Insomma, la canzone è spesso andata al cuore della società facendoci riflettere. Potremmo citare Gaber che praticò la satira nel Teatro canzone, (Io se fossi Dio/ non sarei mica stato a risparmiare/ avrei fatto un uomo migliore), e nemmeno Jannacci che, secondo Francesco Baccini – anch’egli maestro di satira con canzoni che avevano nomi e cognomi come Andreotti– è stato campione di ironia. A chi si rifanno i musicisti-giornalisti Ciappter Ileven? Senza fare paragoni impossibili, le loro radici affondano nel cabaret milanese dei Gufi e dell’indimenticabile Nanni Svampa che, tra l’altro, aveva una laurea in Economia alla Bocconi. L’algoritmo regola il lavoro e decide le nostre vite. Ci sono state persone che hanno perso il posto e altre che hanno perso i soldi investiti. Come un angelo custode, abbiamo tutti un algoritmo personale che sa cosa ci piace mangiare, che conosce i nostri amici e anzi li sceglie lui. Come se fosse un articolo di giornale i Ciappter Ileven cantano: si costruisce una piattaforma che ti permette di investire online; poi devi convincere il pensionato a investire dove tu vuoi, tanto lui non ha confidenza con l’elettronica e con il pc.

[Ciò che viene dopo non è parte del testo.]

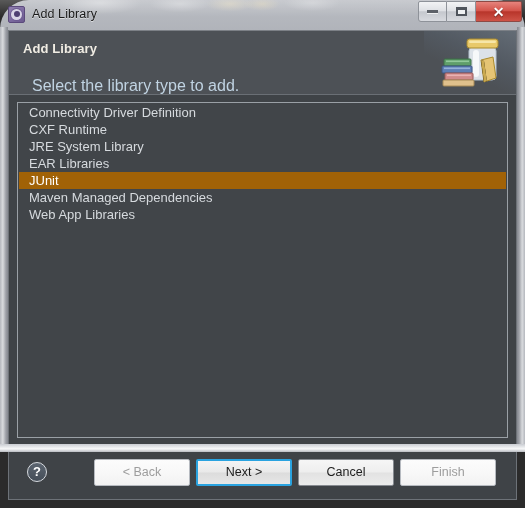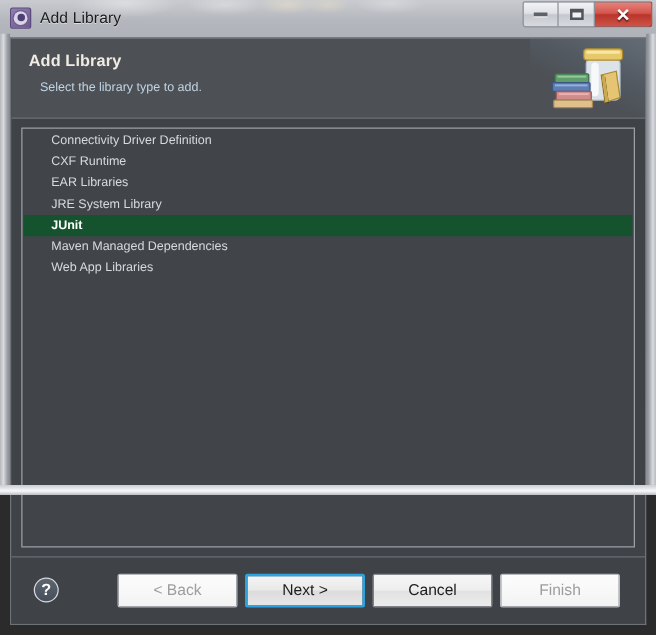--- a/index.html
+++ b/index.html
@@ -17,7 +17,7 @@
   .window {
     position: relative;
     width: 525px;
-    height: 396px;
+    height: 452px;
     background: linear-gradient(180deg,
         #b9bcc2 0%,
         #a7aab1 14%,
@@ -28,6 +28,7 @@
         #c6c9cf 88%,
         #e9ebee 100%);
     padding: 0;
+    border-radius: 29px;
   }
 
   

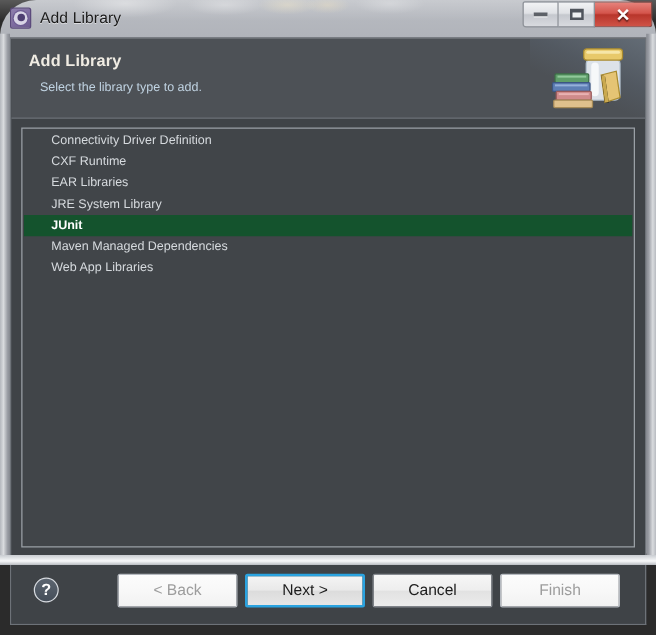--- a/index.html
+++ b/index.html
@@ -174,9 +174,9 @@
     letter-spacing: .1px;
   }
   .banner-desc {
-    margin-top: 9px;
+    margin-top: 21px;
     margin-left: 9px;
-    font-size: 10px;
+    font-size: 16px;
     color: #c0d3e2;
   }
   .banner-icon {

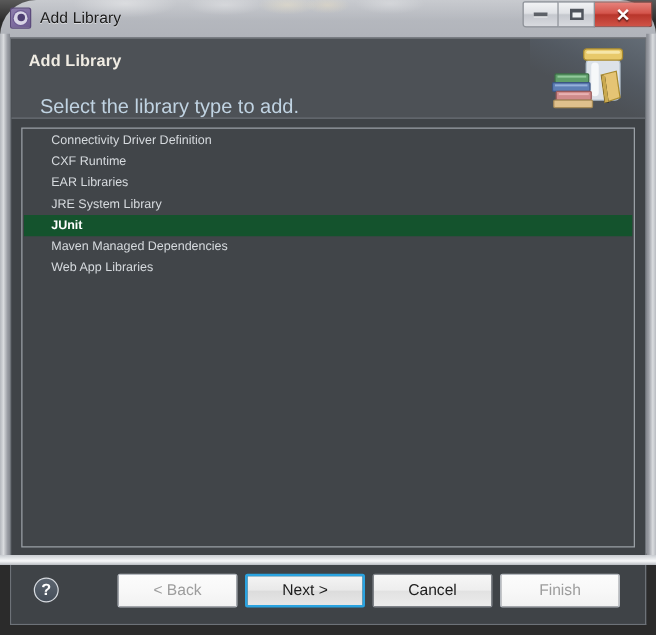--- a/index.html
+++ b/index.html
@@ -212,8 +212,8 @@
   .list-item {
     height: 17px;
     line-height: 17px;
-    padding-left: 22px;
-    font-size: 10px;
+    padding-left: 10px;
+    font-size: 13px;
     color: #d6dade;
     white-space: nowrap;
     overflow: hidden;

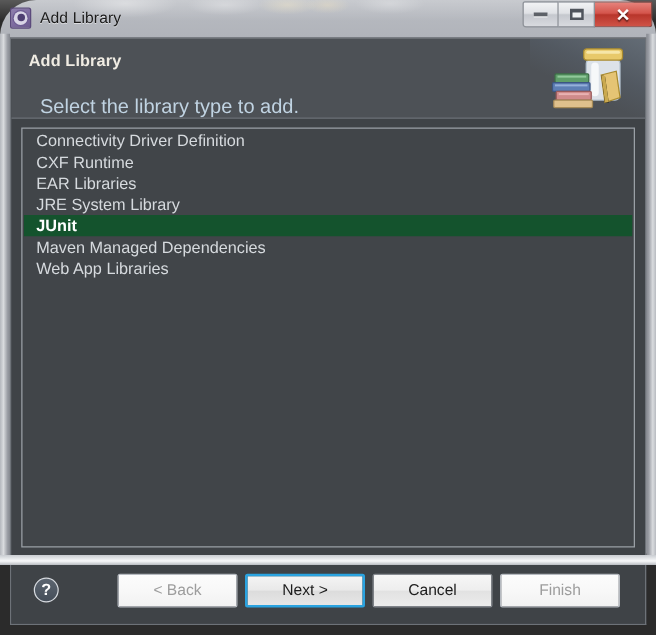--- a/index.html
+++ b/index.html
@@ -367,8 +367,8 @@
       <div class="list-inner" id="list-inner">
           <div class="list-item">Connectivity Driver Definition</div>
           <div class="list-item">CXF Runtime</div>
+          <div class="list-item">JRE System Library</div>
           <div class="list-item">EAR Libraries</div>
-          <div class="list-item">JRE System Library</div>
           <div class="list-item selected">JUnit</div>
           <div class="list-item">Maven Managed Dependencies</div>
           <div class="list-item">Web App Libraries</div>

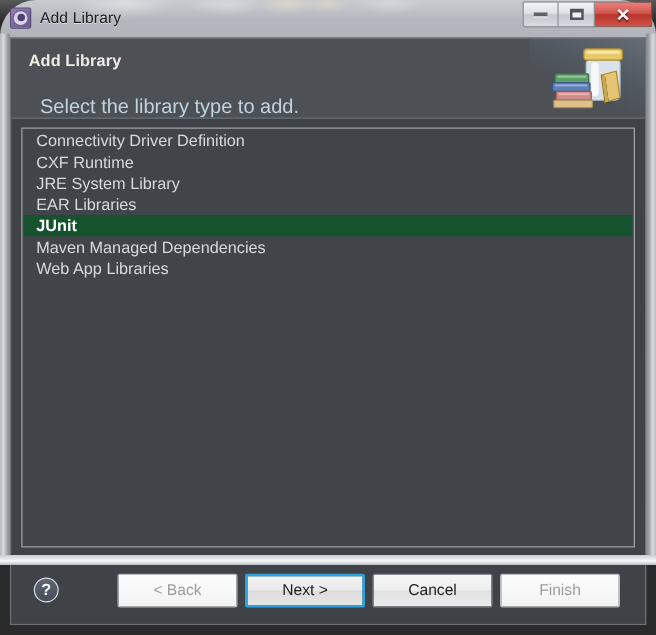--- a/index.html
+++ b/index.html
@@ -219,9 +219,8 @@
     overflow: hidden;
   }
   .list-item.selected {
-    background: #14532d;
+    background: #a16207;
     color: #ffffff;
-    font-weight: bold;
   }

E allora prima si offre al malcapitato una consulenza e una cifra per iniziare, gli si apparecchia un bel conto in saldo e lui comincia a investire ma coi consigli sbagliati... quel conto inizia la discesa verso il rosso. I tre giornalisti del Sole sono degli istrioni dalla rima facile, non perfetta ma efficace: “Attilio tu mi mandi in visibilio/ poi per un piccolo “sbalio”/ vuoi prendermi il mobilio”, con riferimento a Befera, l’ex capo dell’Agenzia delle Entrate. La musica segue gli stilemi del folk rock e tra i bersagli c’è ancora la Fornero definita “santa patrona degli esodati”. Ironia e comicità nel repertorio che diventa satira quando si tratta di descrivere lo stato dell’economia con brani come Il consulente o, come detto, l’Algoritmo.
Il gruppo degli economisti-musicisti tornerà sul palco tra novembre e dicembre di quest’anno per una serie di concerti di beneficienza con lo scopo di divertire ma anche di far riflettere sulle distorsioni del capitalismo perché si sa non sono solo canzonette.